Arithmetical Operators

Arithmetic operators refer to the standard mathematical operators you learned in school: addition +, subtraction -, multiplication *, division /, and remainder %.

A literal is a numeric value that is assigned to a variable like 2 or 5.8. Floating point numbers can be represented in the scientific notation 5.43e+2 which is 543. These operators can be applied to all integers and floating point numbers. Integer division truncates the result. There are two symbols used to handle overflow:

NaN (not a number) e.g. 0 / 0
∞ (infinity) e.g. 1 / 0

Arithmetical Operators
Operator	Meaning
*	The binary * operator performs multiplication, producing the product of its operands. Multiplication is a commutative operation if the operand expressions have no side effects. While integer multiplication is associative when the operands are all of the same type, floating-point multiplication is not associative.
/	The binary / operator performs division, producing the quotient of its operands. The left-hand operand is the dividend and the right-hand operand is the divisor.
+	The binary + operator performs addition when applied to two operands of numeric type, producing the sum of the operands.
-	The binary - operator performs subtraction, producing the difference of two numeric operands.
%	The binary % operator is said to yield the remainder of its operands from an implied division; the left-hand operand is the dividend and the right-hand operand is the divisor. In C and C++, the remainder operator accepts only integral operands, but in the Java programming language, it also accepts floating-point operands.

Integer Multiplication

If an integer multiplication overflows, then the result is the low-order bits of the mathematical product as represented in some sufficiently large two's-complement format. As a result, if overflow occurs, then the sign of the result may not be the same as the sign of the mathematical product of the two operand values.

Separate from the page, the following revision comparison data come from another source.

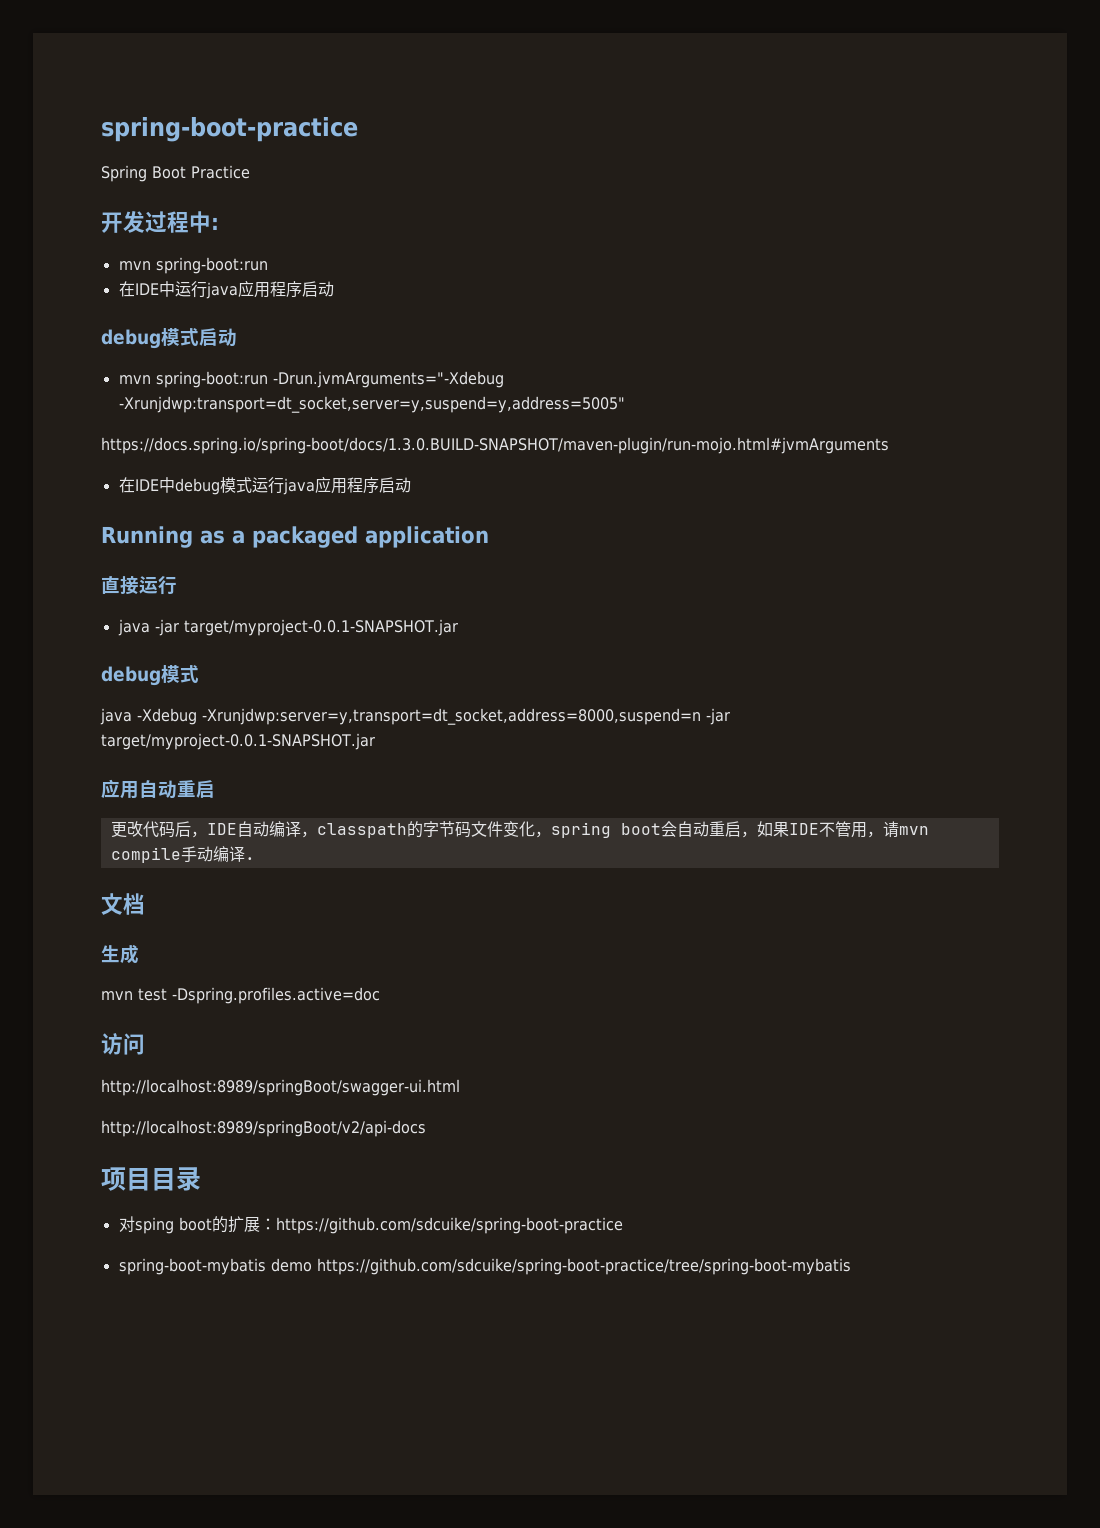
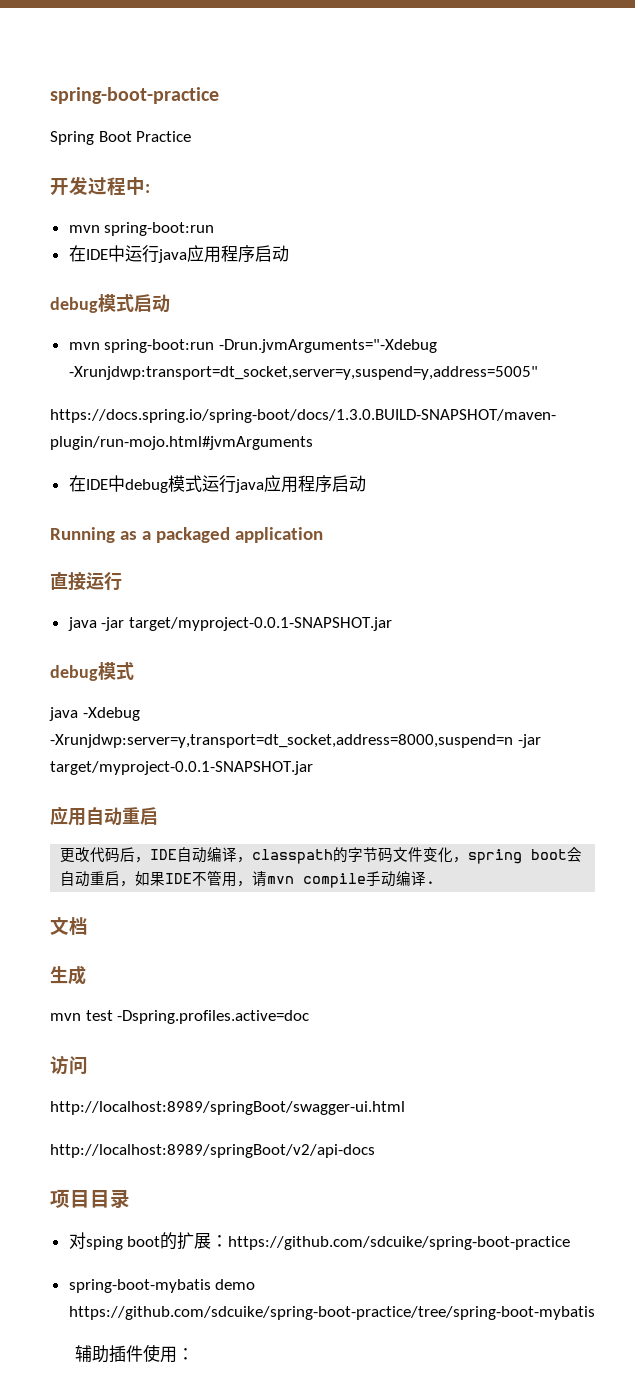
(851, 1266) none -> [75,1344,195,1363] // 辅助插件使用：

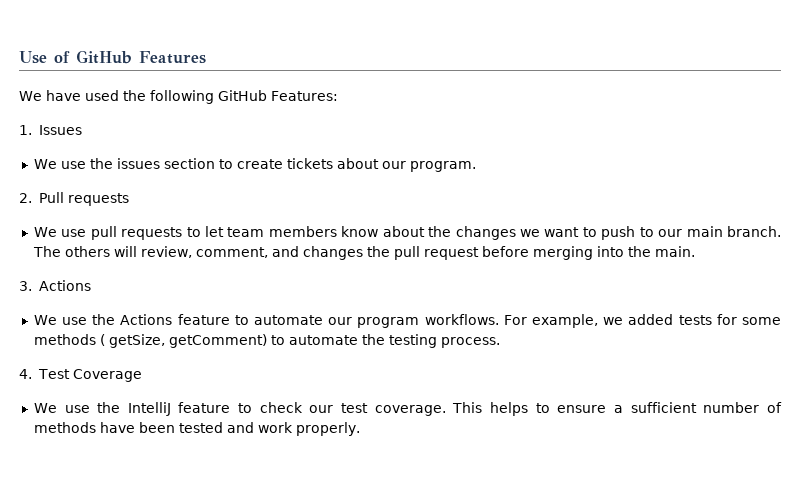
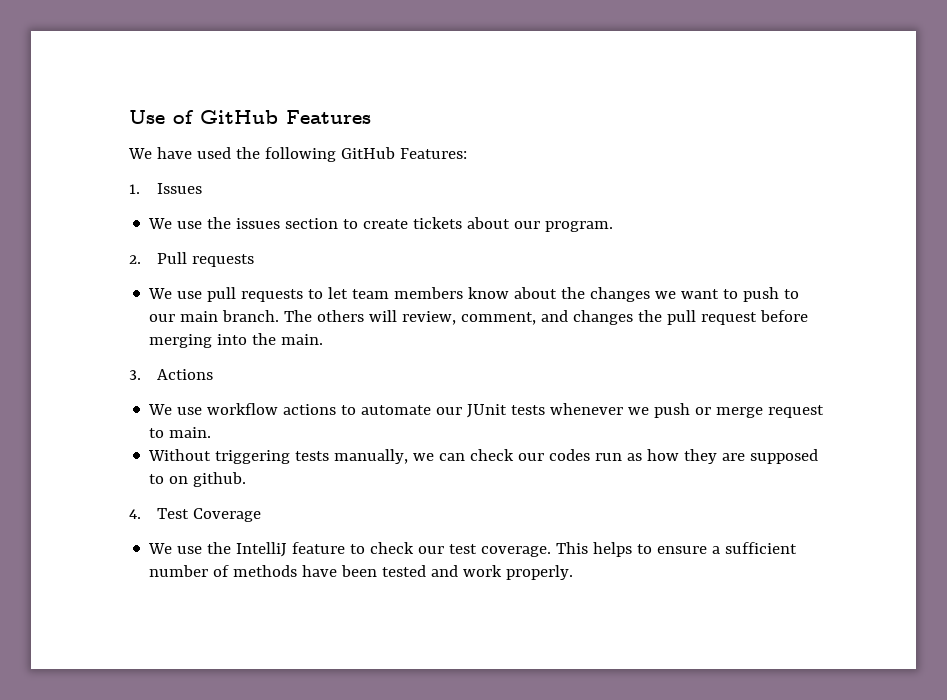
[92,314,781,328] [33,334,500,348] the Actions feature to automate our program workflows. For example, we added tests for some methods ( getSize, getComment) to automate the testing process. -> [207,403,825,418] [149,427,212,438] [148,449,819,464] [149,472,247,487] workflow actions to automate our JUnit tests whenever we push or merge request to main. // Without triggering tests manually, we can check our codes run as how they are supposed to on github.

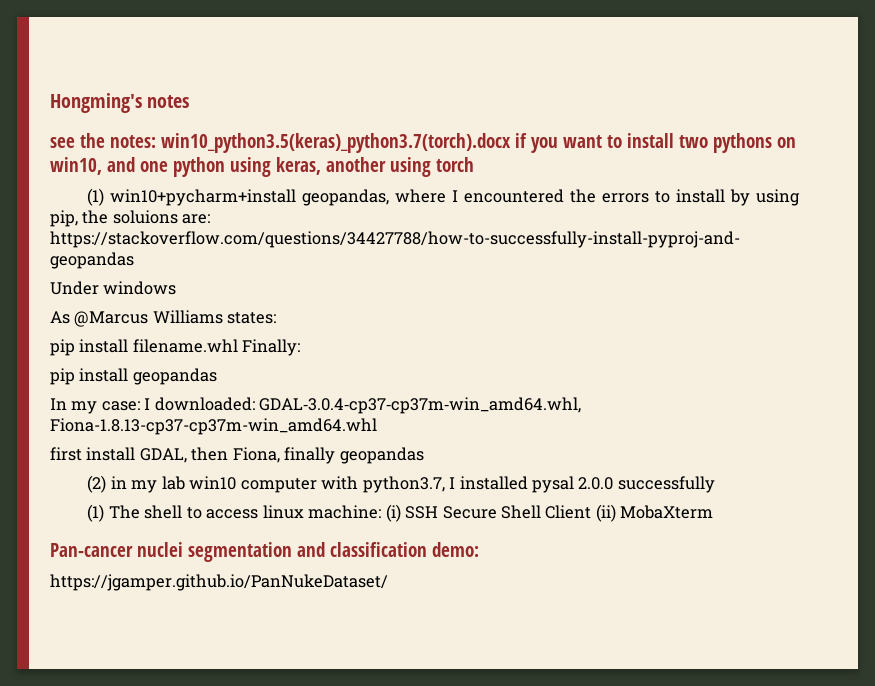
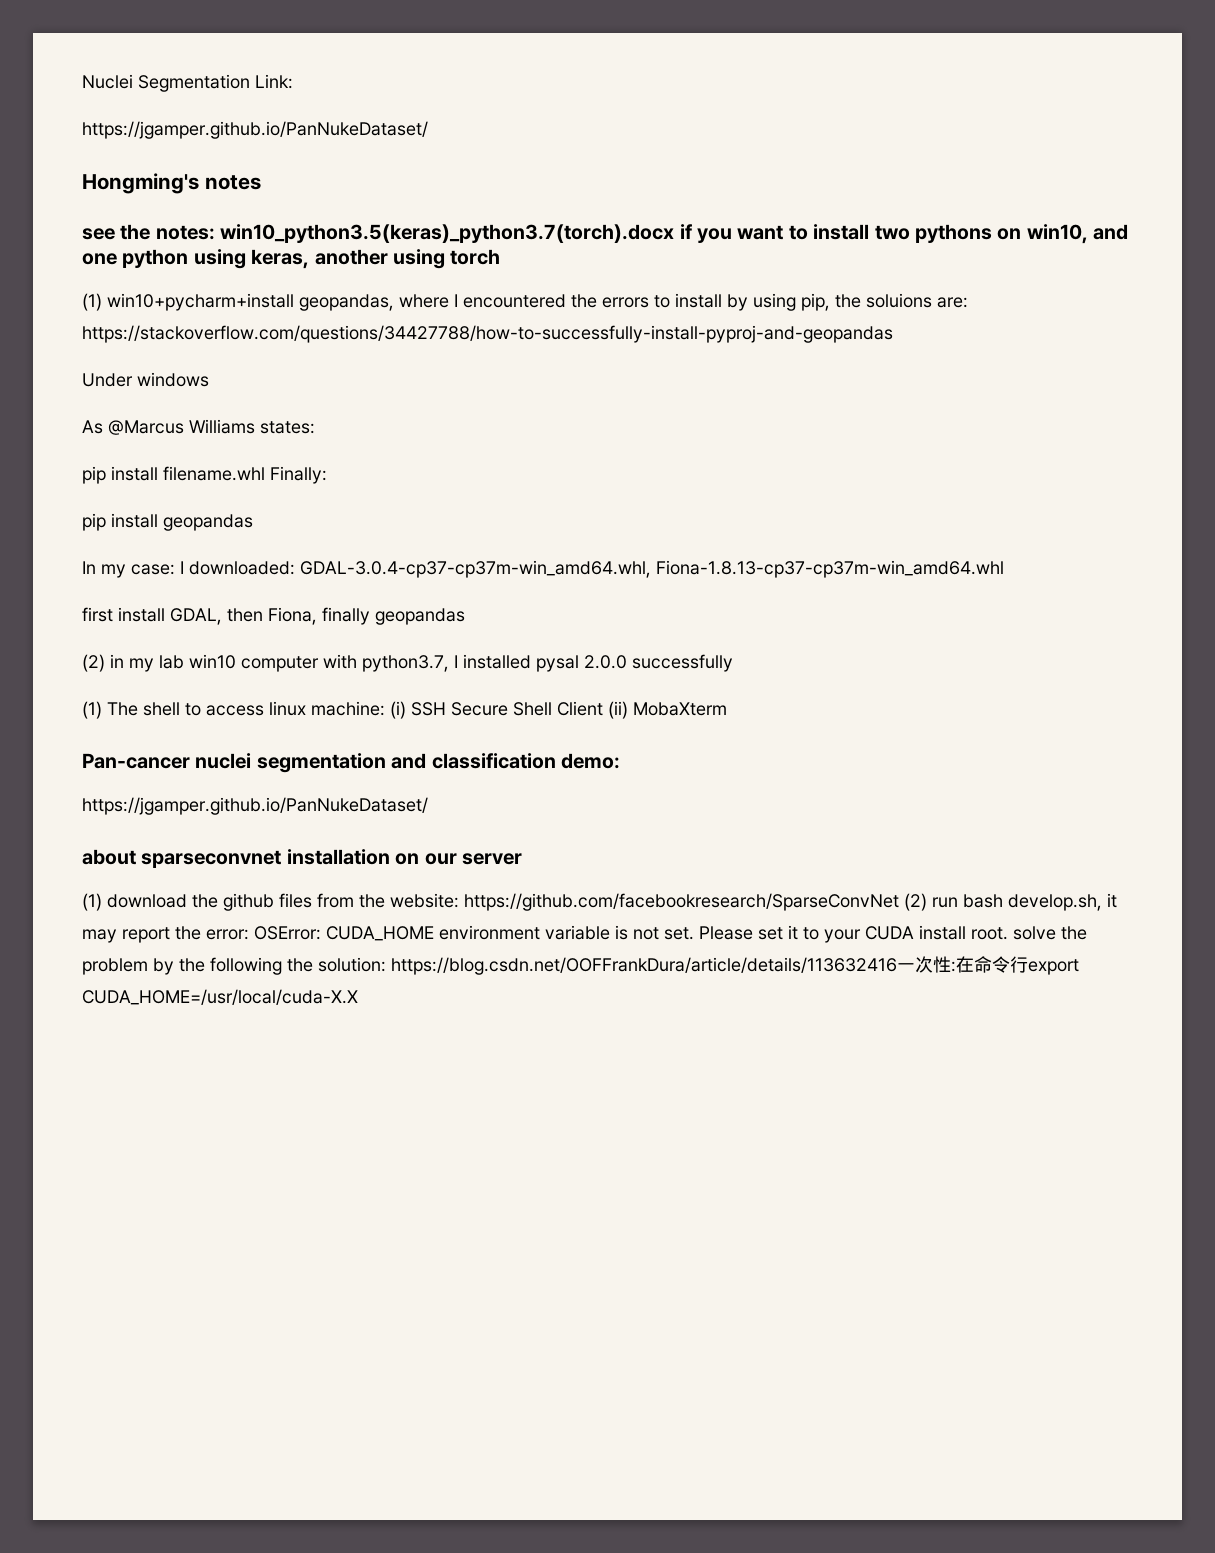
(50, 103) none -> [82,74,293,92] [82,121,428,139] Nuclei Segmentation Link: // https://jgamper.github.io/PanNukeDataset/ //
(388, 582) none -> [82,849,522,868] [82,893,1117,911] [82,925,1087,943] [82,956,1079,975] [82,989,358,1005] // about sparseconvnet installation on our server // (1) download the github files from the website: https://github.com/facebookresearch/SparseConvNet (2) run bash develop.sh, it may report the error: OSError: CUDA_HOME environment variable is not set. Please set it to your CUDA install root. solve the problem by the following the solution: https://blog.csdn.net/OOFFrankDura/article/details/113632416一次性:在命令行export CUDA_HOME=/usr/local/cuda-X.X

Floating-Point Multiplication

The product is computed according to the rules of IEEE 754 arithmetic. The following table lists the results of all possible combinations of nonzero finite values, zeros, infinities, and NaN's. In the table, x and y are positive finite values. z is the result of x * y. If the result is too large for the destination type, z is infinity. If the result is too small for the destination type, z is zero.

	+y	-y	+0	-0	+∞	-∞	NaN
+x	+z	-z	+0	-0	+∞	-∞	NaN
-x	-z	+z	-0	+0	-∞	+∞	NaN
+0	+0	-0	+0	-0	NaN	NaN	NaN
-0	-0	+0	-0	+0	NaN	NaN	NaN
+∞	+∞	-∞	NaN	NaN	+∞	-∞	NaN
-∞	-∞	+∞	NaN	NaN	-∞	+∞	NaN
NaN	NaN	NaN	NaN	NaN	NaN	NaN	NaN

Integer Division

If the value of the right operand is zero, a ArithmeticException is thrown.

class Program {
  public static void main(String[] args) {
    int x = 4; 
    System.out.println(x/0);  //run time exception ArithmeticException
  }
}

The division rounds the result towards zero, and the absolute value of the result is the largest possible integer that is less than the absolute value of the quotient of the two operands. The result is zero or positive when the two operands have the same sign and zero or negative when the two operands have opposite signs.

class Program {
  public static void main(String[] args) {
    int x = 4; 
    System.out.println(x/3);  //Output 1
    System.out.println(x/-3);  //Output -1
  }
}

There is one special case that does not satisfy this rule: if the left operand (dividend) is the smallest representable int or long value and the right operand is ?1, then an overflow occurs and the result is equal to the dividend. For example:

class Program {
  public static void main(String[] args) {
    int x = 0x80000000; //(-2147483648)
    System.out.println(x/-1); //Output -2147483648
  }
}

Floating-Point Division

The quotient is computed according to the rules of IEEE 754 arithmetic. The following table lists the results of all possible combinations of nonzero finite values, zeros, infinities, and NaN's. In the table, x and y are positive finite values. z is the result of x / y. If the result is too large for the destination type, z is infinity. If the result is too small for the destination type, z is zero.

	+y	-y	+0	-0	+∞	-∞	NaN
+x	+z	-z	+∞	-∞	+0	-0	NaN
-x	-z	+z	-∞	+∞	-0	+0	NaN
+0	+0	-0	NaN	NaN	+0	-0	NaN
-0	-0	+0	NaN	NaN	-0	+0	NaN
+∞	+∞	-∞	+∞	-∞	NaN	NaN	NaN
-∞	-∞	+∞	-∞	+∞	NaN	NaN	NaN
NaN	NaN	NaN	NaN	NaN	NaN	NaN	NaN

Integer Addition

If an integer addition overflows, then the result is the low-order bits of the mathematical sum as represented in some sufficiently large two's-complement format. If overflow occurs, then the sign of the result is not the same as the sign of the mathematical sum of the two operand values.

Floating-Point Addition

The sum is computed according to the rules of IEEE 754 arithmetic. The following table lists the results of all possible combinations of nonzero finite values, zeros, infinities, and NaN's. In the table, x and y are nonzero finite values, and z is the result of x + y. If x and y have the same magnitude but opposite signs, z is positive zero. If x + y is too large to represent in the destination type, z is an infinity with the same sign as x + y.

	y	+0	-0	+∞	-∞	NaN
x	z	x	x	+∞	-∞	NaN
+0	y	+0	+0	+∞	-∞	NaN
-0	y	+0	-0	+∞	-∞	NaN
+∞	+∞	+∞	+∞	+∞	NaN	NaN
-∞	-∞	-∞	-∞	NaN	-∞	NaN
NaN	NaN	NaN	NaN	NaN	NaN	NaN

Integer Subtraction

The binary - operator performs subtraction when applied to two operands of numeric type producing the difference of its operands; the left-hand operand is the minuend and the right-hand operand is the subtrahend. For both integer and floating-point subtraction, it is always the case that a-b produces the same result as a+(-b).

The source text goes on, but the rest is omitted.